6. La grâce de l’Apostolat. — « Par qui nous avons reçu la grâce et l’apostolat. — La grâce » avec tous les fidèles ; « l’apostolat » avec quelques-uns seulement. Si l’Apôtre disait uniquement qu’il a reçu l’apostolat, il serait coupable d’ingratitude par rapport à la grâce par laquelle il a obtenu le pardon de ses péchés ; il paraîtrait alors avoir reçu l’apostolat comme une récompense due à ses œuvres précédentes. Mais il parle avec une exactitude parfaitement rigoureuse, et personne ne doit avoir la témérité d’attribuer sa propre entrée dans le christianisme au mérite de sa vie précédente, puisque les Apôtres eux-mêmes, élevés après le chef au-dessus des autres membres du corps, n’auraient pu rigoureusement recevoir l’apostolat, s’ils n’avaient auparavant reçu, comme les autres fidèles, la grâce qui guérit les pécheurs et qui les rend justes.

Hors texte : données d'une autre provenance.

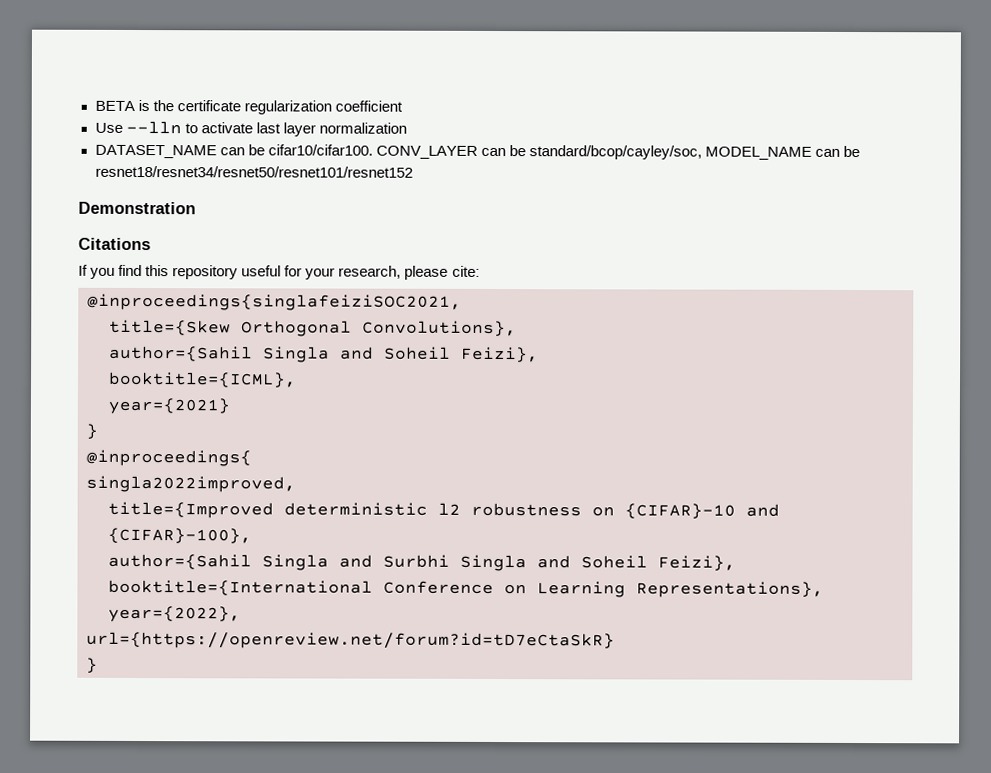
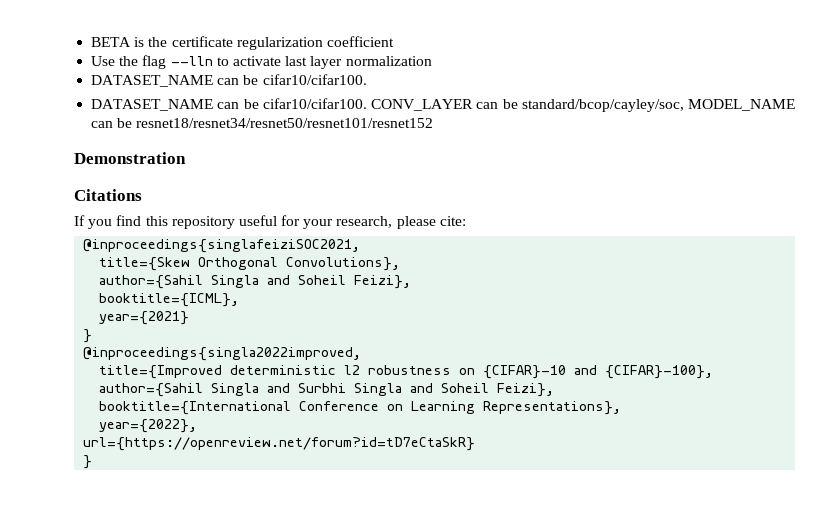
(123, 127) none -> [119,55,167,69] the flag
(373, 150) none -> [91,98,367,111] // DATASET_NAME can be cifar10/cifar100.
[86,449,252,467] [86,475,296,493] @inproceedings{ // singla2022improved, -> [83,347,362,361] @inproceedings{singla2022improved,

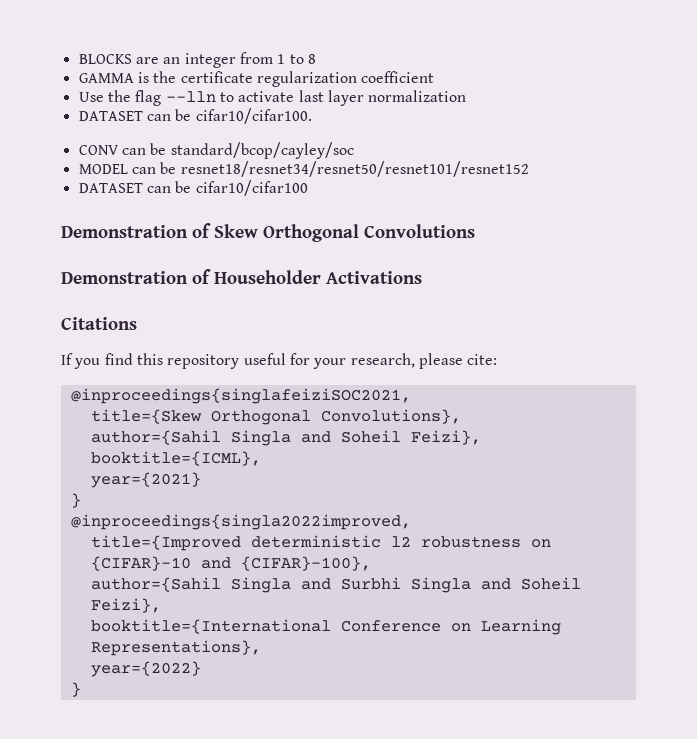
[91,37,132,47] BETA -> [78,52,316,68] [78,73,134,83] BLOCKS are an integer from 1 to 8 // GAMMA
[91,75,214,87] DATASET_NAME -> [78,111,143,121] DATASET
[91,98,795,112] [91,118,434,128] [74,152,186,164] DATASET_NAME can be cifar10/cifar100. CONV_LAYER can be standard/bcop/cayley/soc, MODEL_NAME can be resnet18/resnet34/resnet50/resnet101/resnet152 // Demonstration -> [78,142,354,159] [78,161,529,177] [78,180,308,196] [61,223,475,242] [61,269,422,284] CONV can be standard/bcop/cayley/soc // MODEL can be resnet18/resnet34/resnet50/resnet101/resnet152 // DATASET can be cifar10/cifar100 // Demonstration of Skew Orthogonal Convolutions // Demonstration of Householder Activations
[99,419,198,433] [83,437,476,451] year={2022}, // url={https://openreview.net/forum?id=tD7eCtaSkR} -> [90,661,201,677] year={2022}

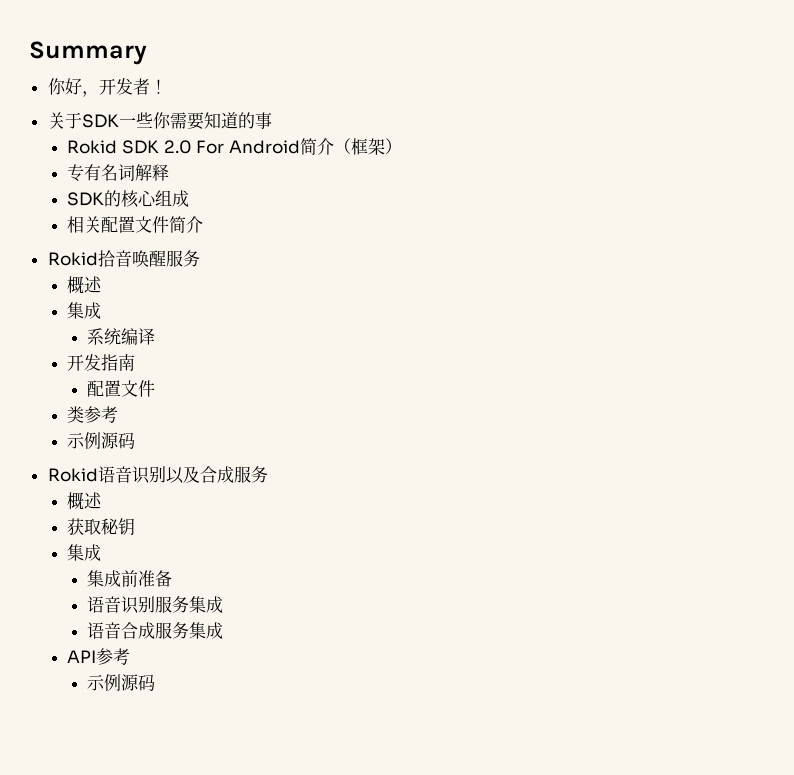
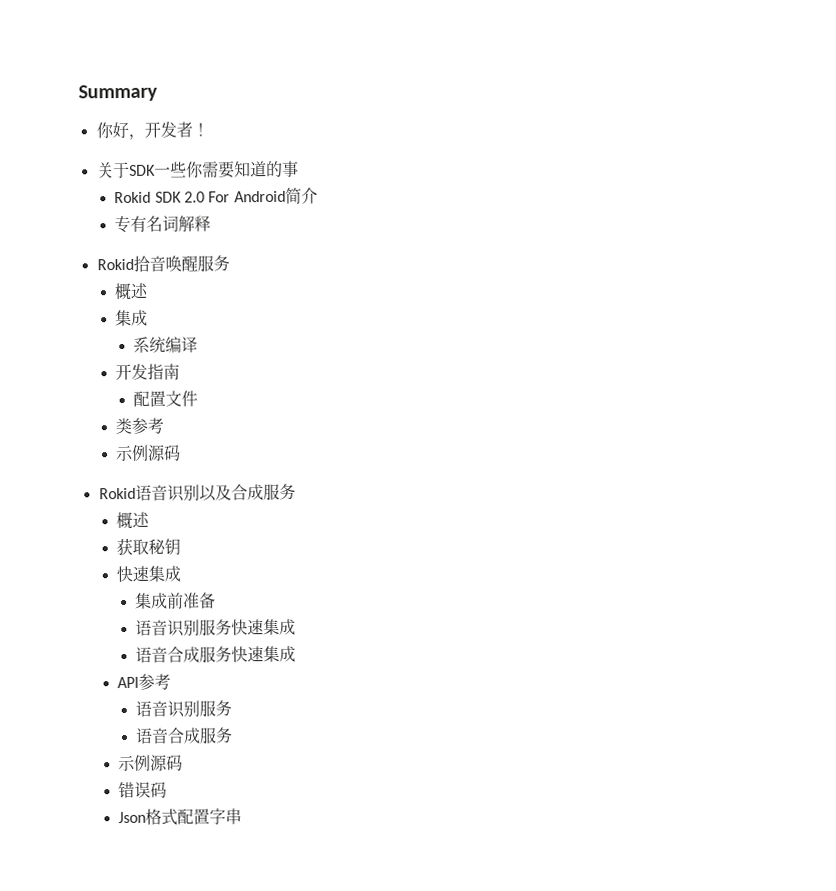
[333,138,402,155] （框架） -> (318, 195) none
[67,190,190,208] [67,216,204,233] // SDK的核心组成 // 相关配置文件简介 -> (212, 223) none
(136, 527) none -> [116,565,150,583] 快速
(190, 604) none -> [231,619,265,636] 快速
(190, 630) none -> [231,646,265,663] 快速
[87,674,156,691] 示例源码 -> [135,700,233,718] [135,727,234,744] [118,754,184,772] [118,781,168,799] [118,808,243,825] 语音识别服务 // 语音合成服务 // 示例源码 // 错误码 // Json格式配置字串

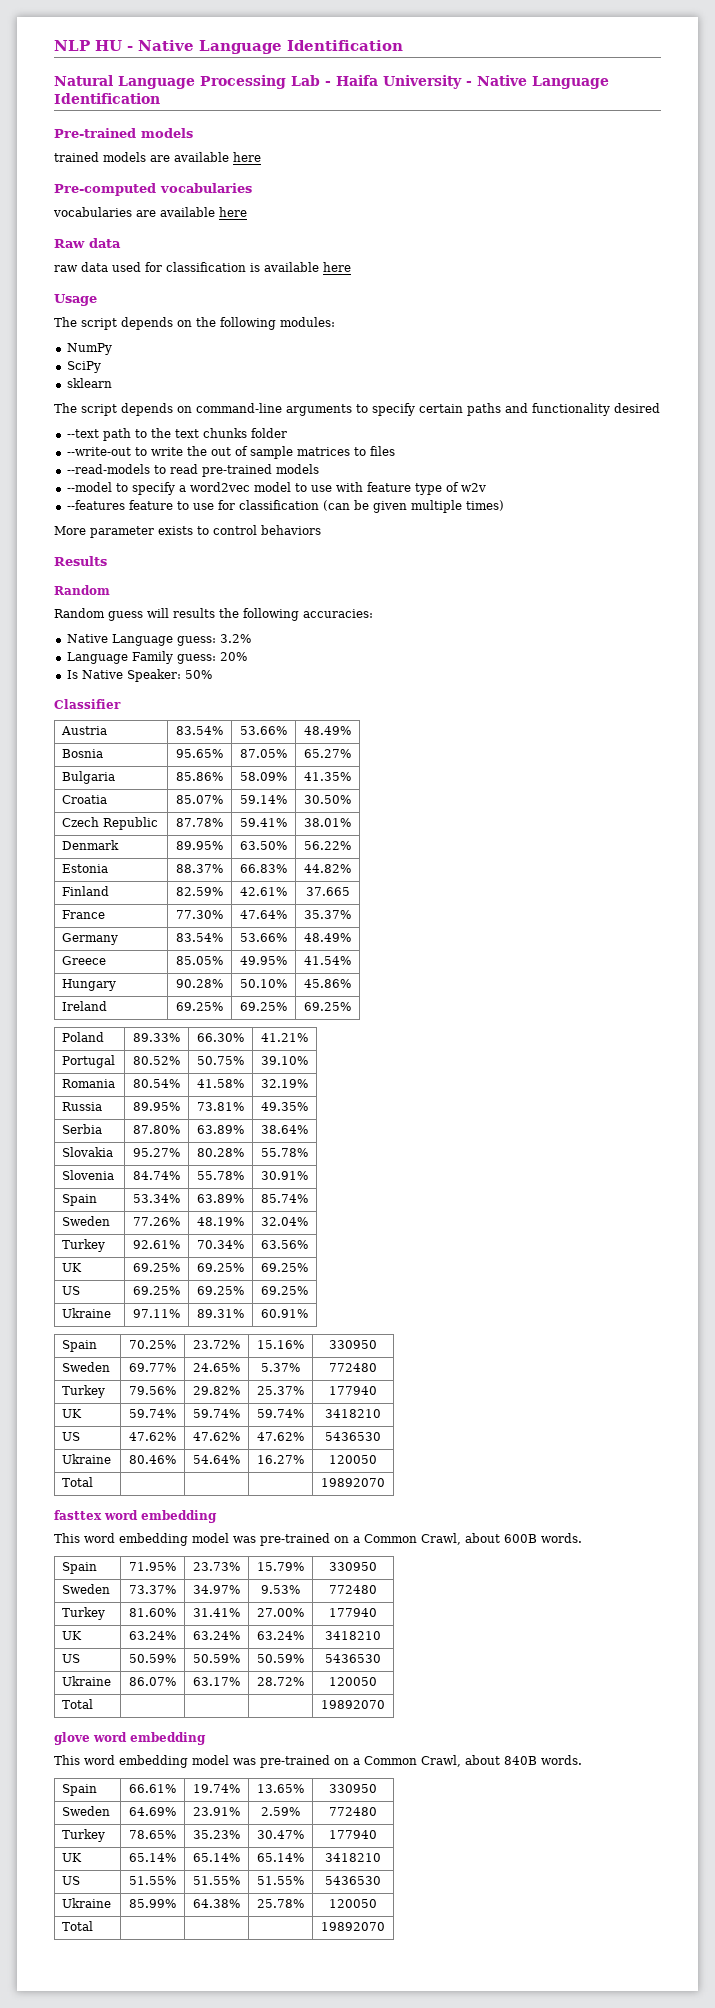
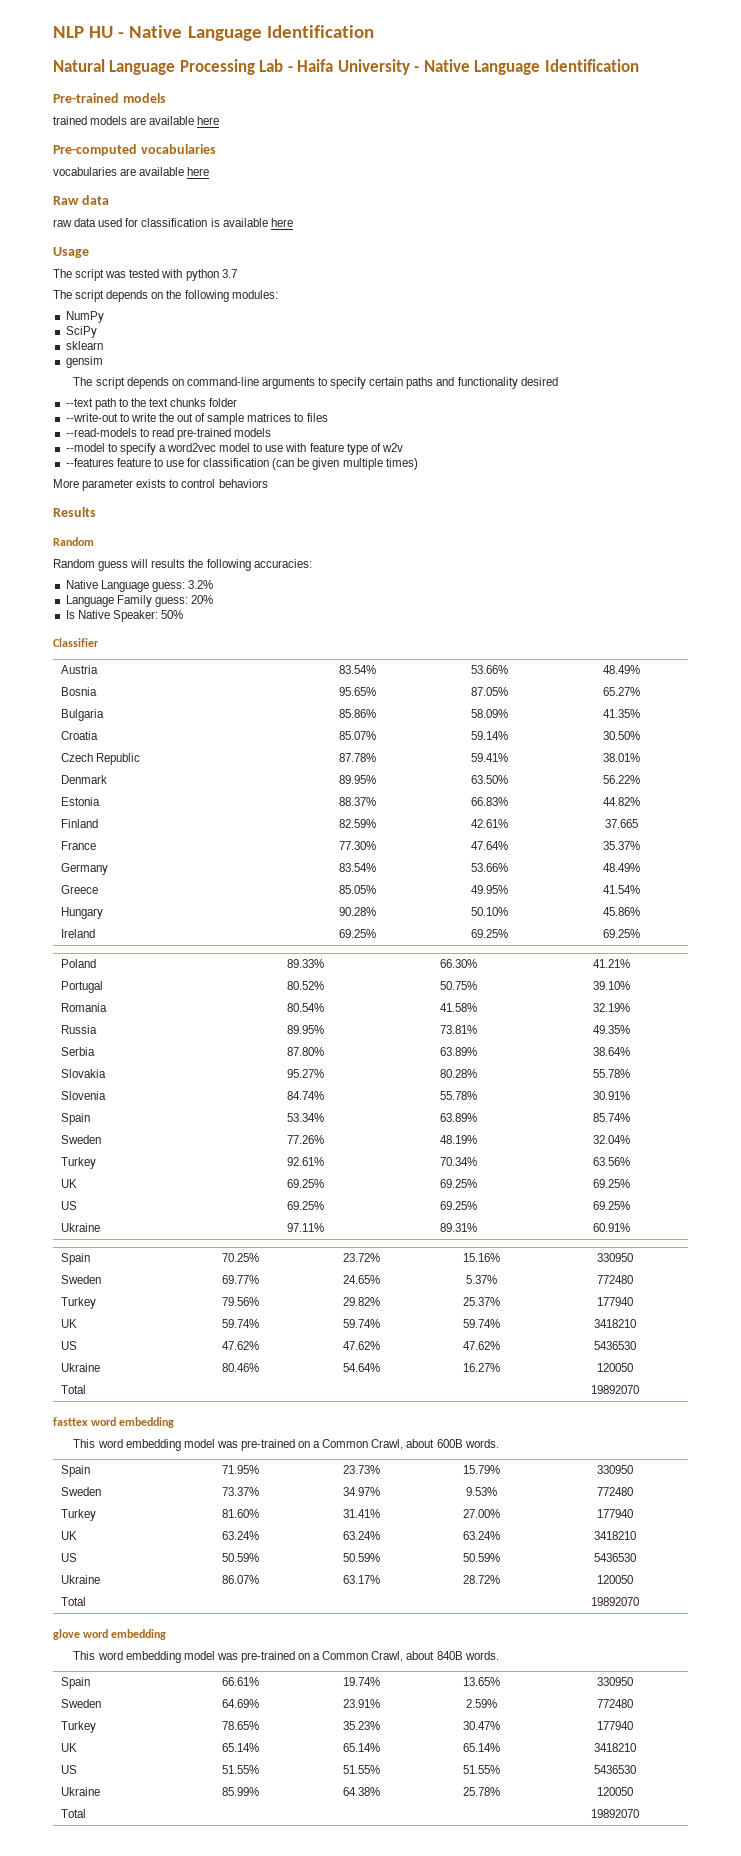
(97, 300) none -> [53,269,237,281] // The script was tested with python 3.7
(112, 383) none -> [65,356,103,368] // gensim

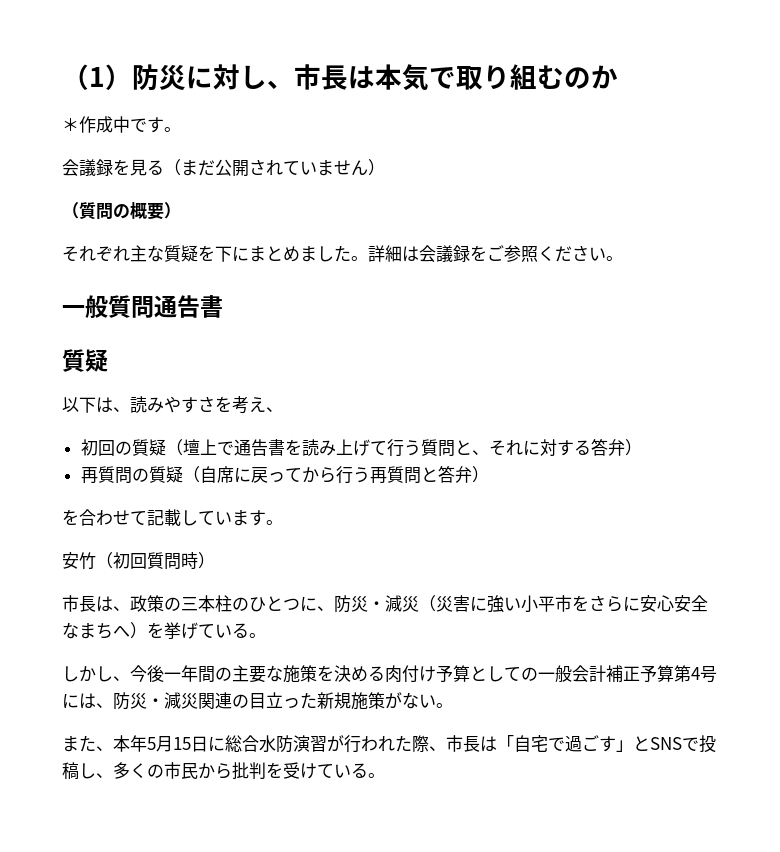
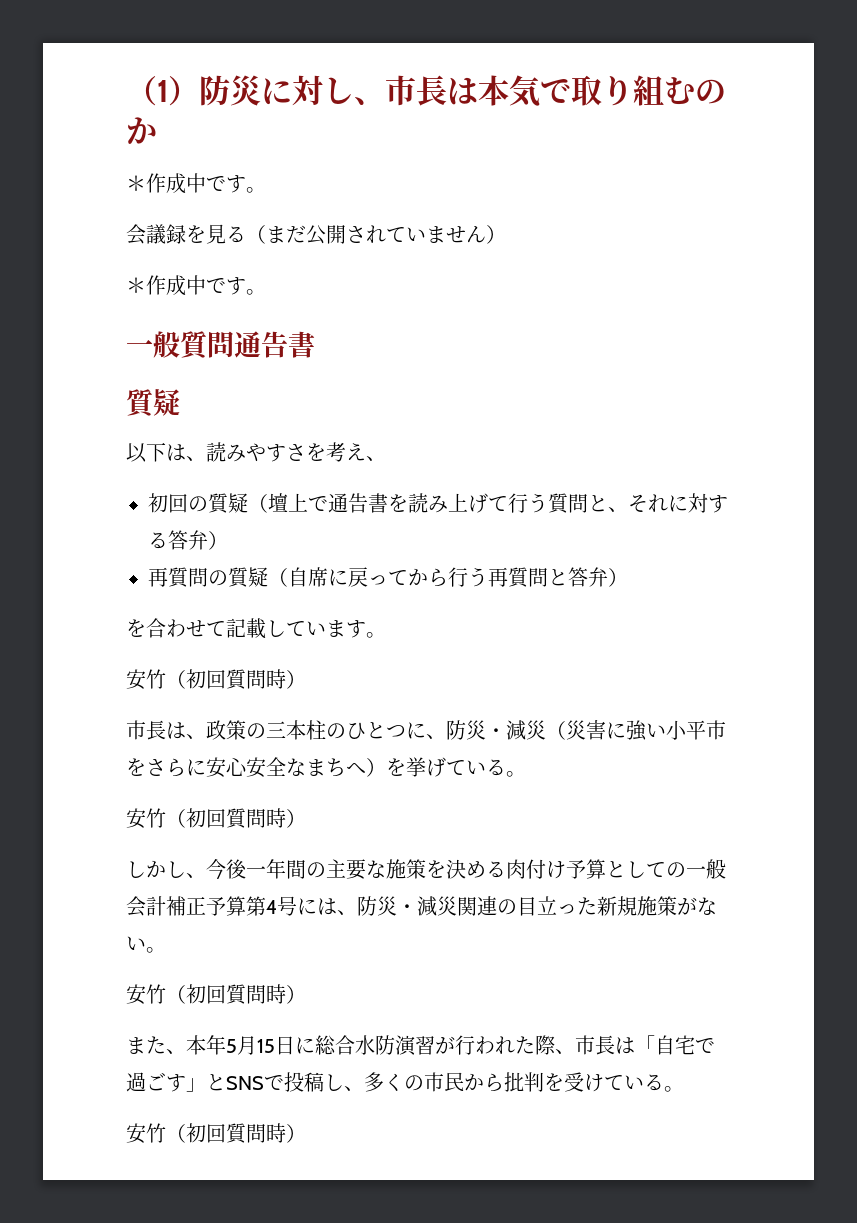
[62,202,181,220] [62,245,606,262] （質問の概要） // それぞれ主な質疑を下にまとめました。詳細は会議録をご参照ください -> [126,275,246,296] ＊作成中です
(266, 635) none -> [126,808,306,829] // 安竹（初回質問時）
(453, 705) none -> [126,984,306,1005] // 安竹（初回質問時）
(385, 775) none -> [126,1123,306,1144] // 安竹（初回質問時）

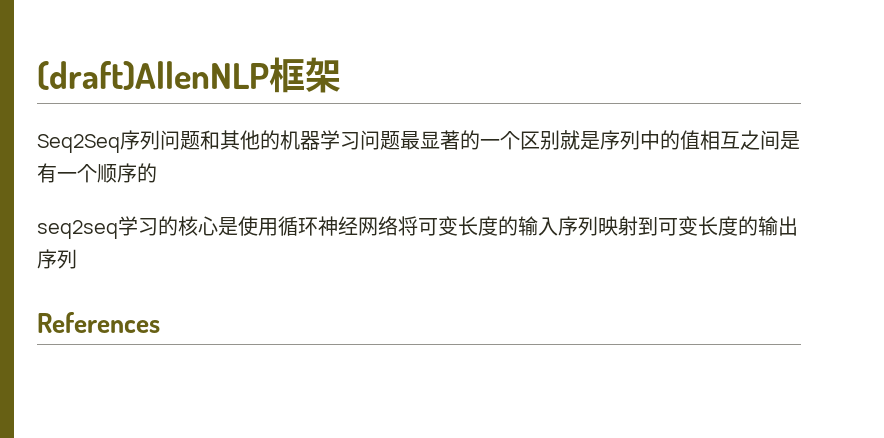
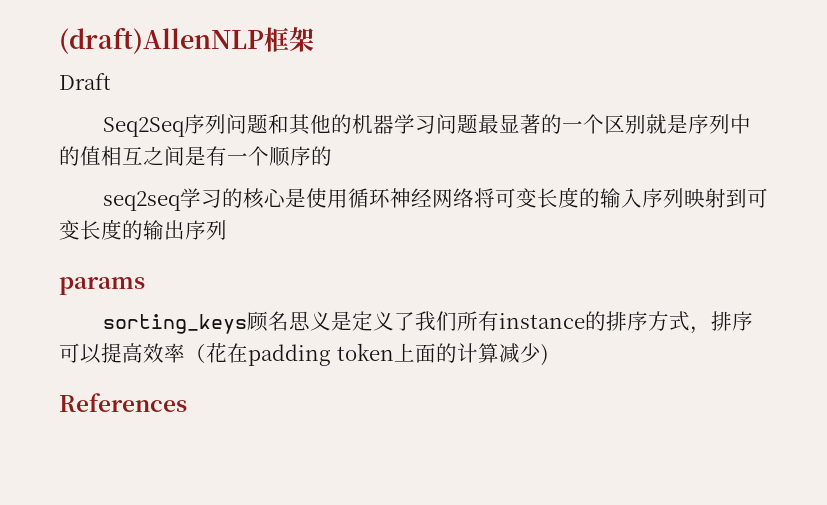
(341, 75) none -> [59,73,111,90] // Draft
(77, 259) none -> [59,277,145,295] [102,311,753,334] [59,343,548,366] // params // sorting_keys顾名思义是定义了我们所有instance的排序方式，排序可以提高效率（花在padding token上面的计算减少)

Saint Paul ajoute ensuite : « Afin qu’on obéisse à la foi, parmi toutes les autres nations, pour son nom. » Il veut dire, par ces paroles, qu’il a reçu l’apostolat afin qu’on obéisse à la foi pour le nom de Notre-Seigneur Jésus-Christ, c’est-à-dire afin que tous croient en Jésus-Christ, et que ceux qui désirent être sauvés soit marqués de son nom. Il montre de plus que le salut n’est pas offert aux Juifs seuls, comme le croyaient plusieurs d’entre eux qui avaient reçu la foi : « Dans toutes les nations, dit-il, parmi lesquelles vous avez été, vous aussi, appelés par Jésus-Christ » précisément afin que vous apparteniez, vous aussi, à ce même Jésus-Christ, le Sauveur de toutes les nations, quoique vous n’ayez pas été trouvés au nombre des Juifs, mais au nombre des Gentils.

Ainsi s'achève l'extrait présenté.